◆ Front-end code edit data
──────────────────────────────
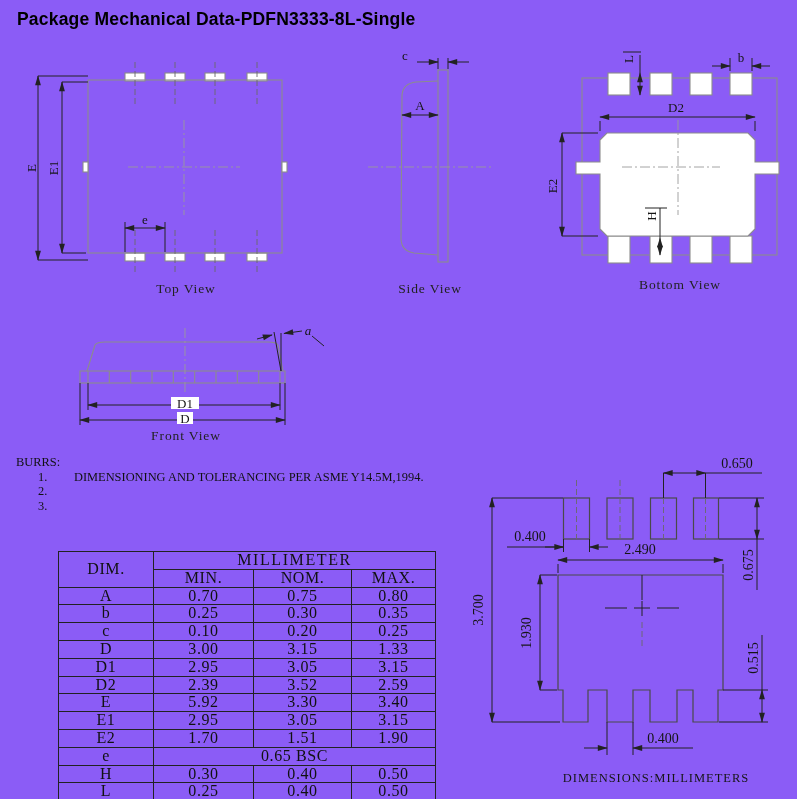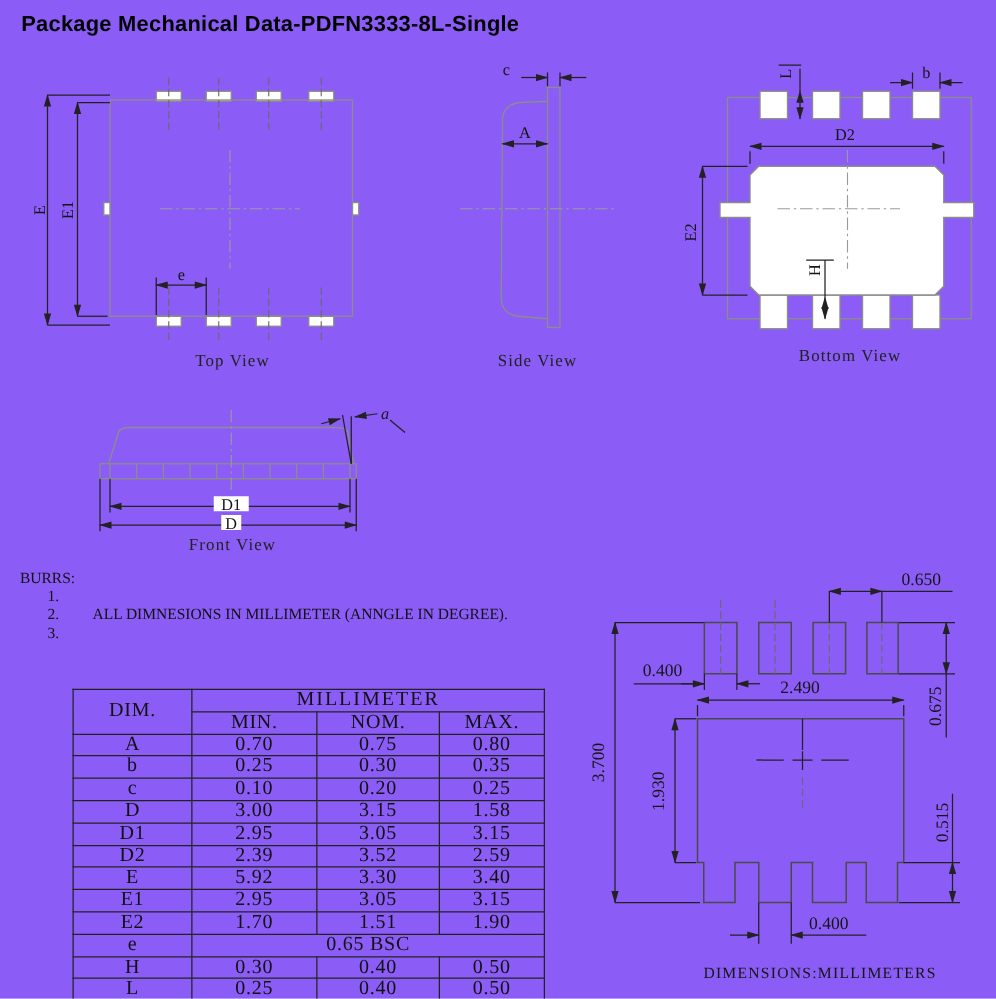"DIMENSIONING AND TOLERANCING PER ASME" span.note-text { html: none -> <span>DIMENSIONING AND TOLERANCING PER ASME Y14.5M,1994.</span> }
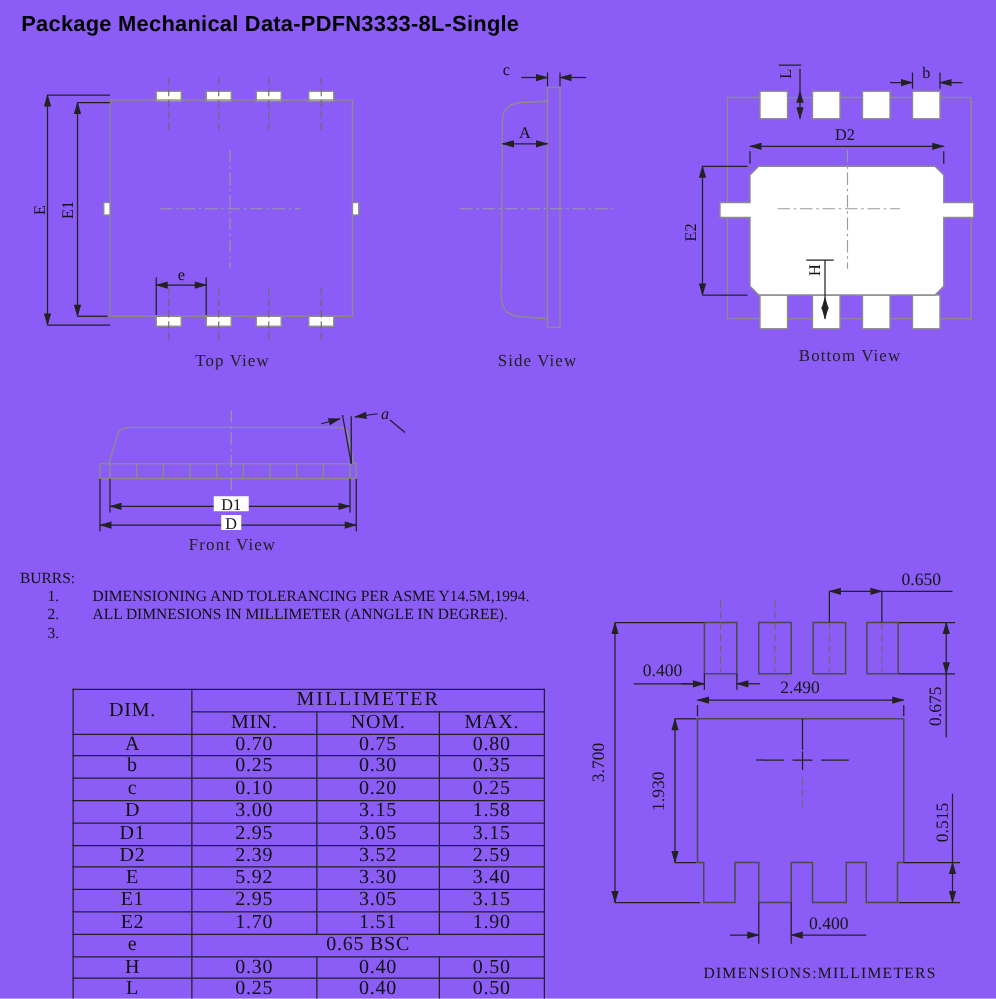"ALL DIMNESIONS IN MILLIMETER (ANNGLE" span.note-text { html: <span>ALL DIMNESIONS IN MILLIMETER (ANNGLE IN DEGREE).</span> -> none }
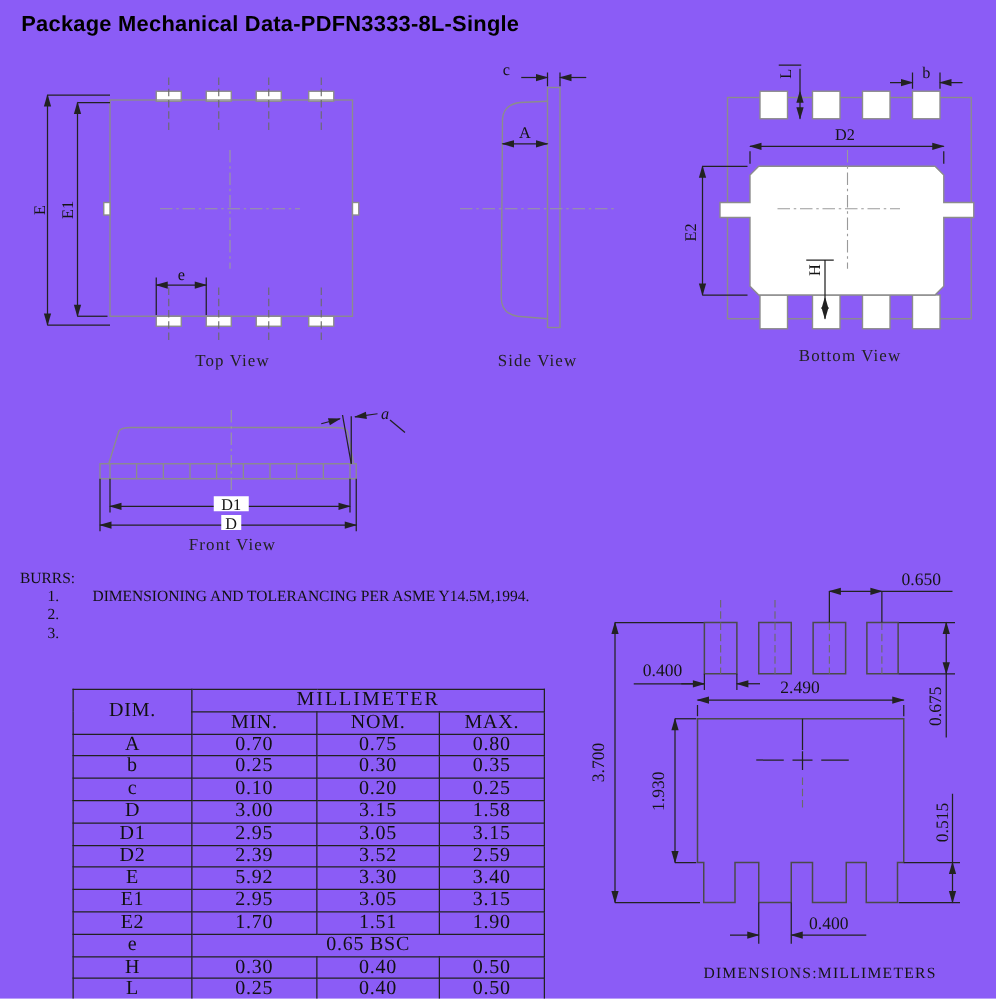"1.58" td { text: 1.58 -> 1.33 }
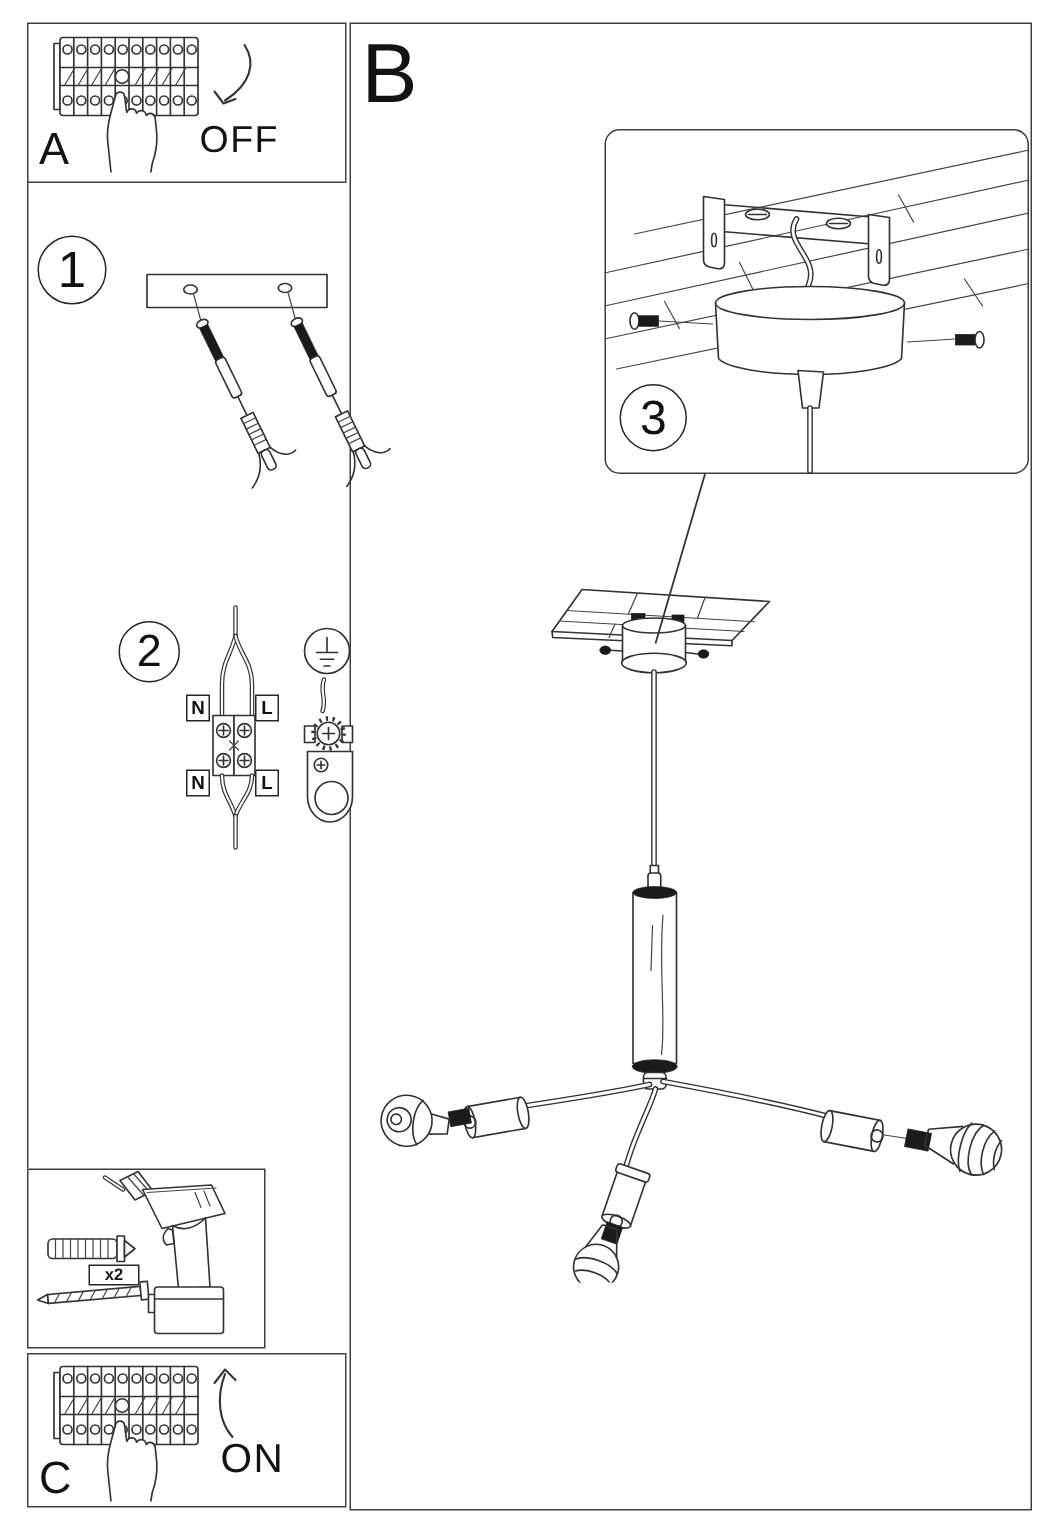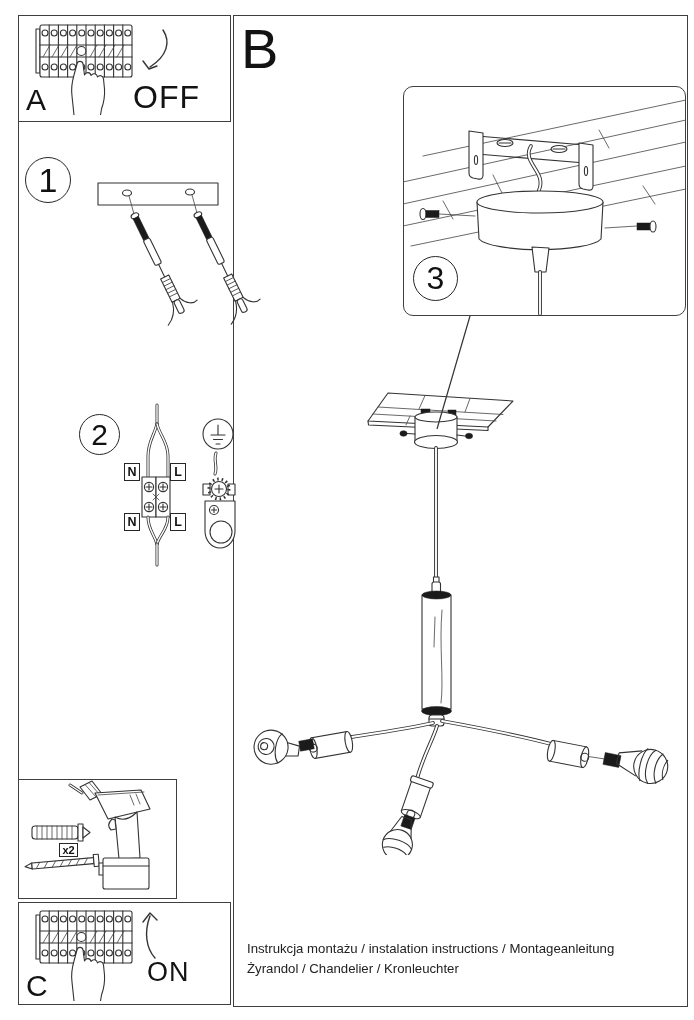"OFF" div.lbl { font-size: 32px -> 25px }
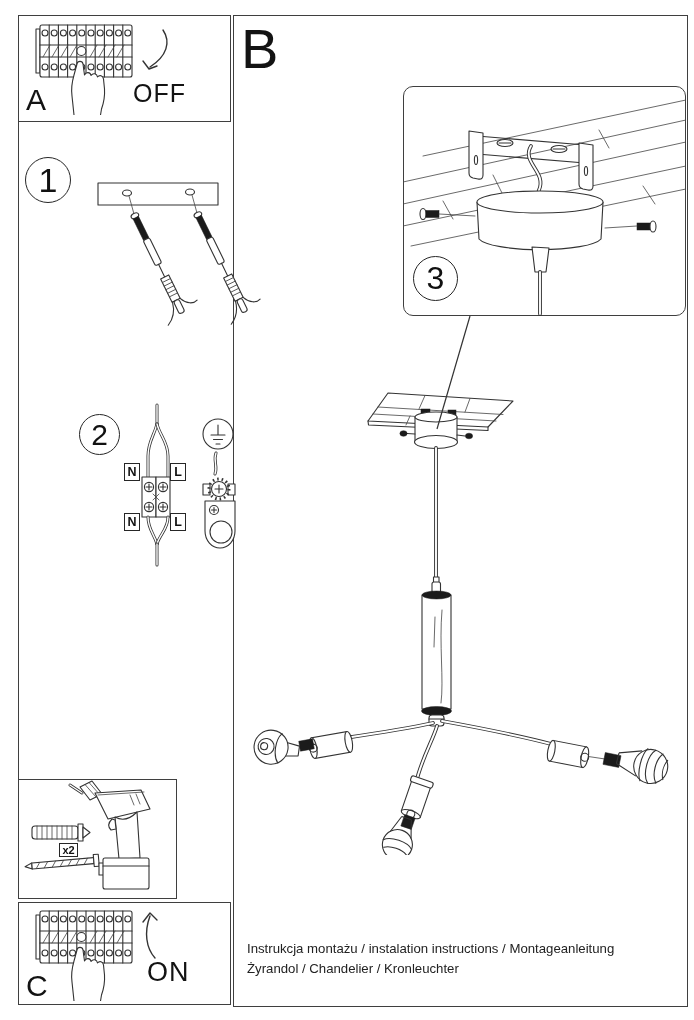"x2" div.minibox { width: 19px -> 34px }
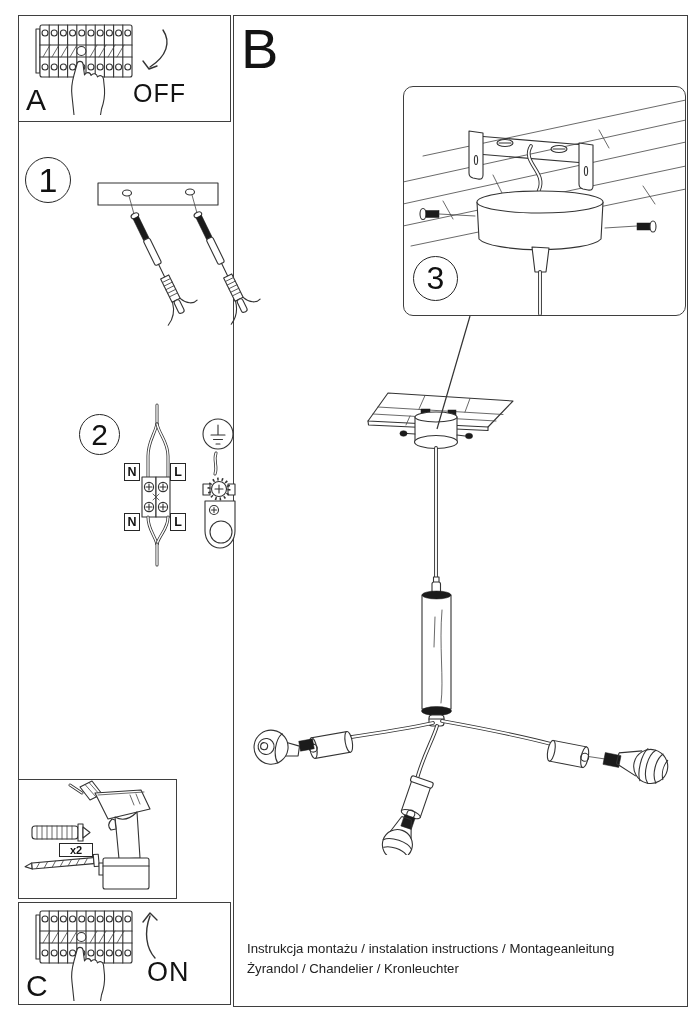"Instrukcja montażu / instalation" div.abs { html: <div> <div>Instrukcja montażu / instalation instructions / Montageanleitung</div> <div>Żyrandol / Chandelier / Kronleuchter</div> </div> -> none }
──────────────────────────────
◆ Work required
Write out word for word every line from the line with "text: 1.58 ->" through the final line of the records, both included, skipping the pictures.

◆ Your solution
"1.58" td { text: 1.58 -> 1.33 }
"OFF" div.lbl { font-size: 32px -> 25px }
"x2" div.minibox { width: 19px -> 34px }
"Instrukcja montażu / instalation" div.abs { html: <div> <div>Instrukcja montażu / instalation instructions / Montageanleitung</div> <div>Żyrandol / Chandelier / Kronleuchter</div> </div> -> none }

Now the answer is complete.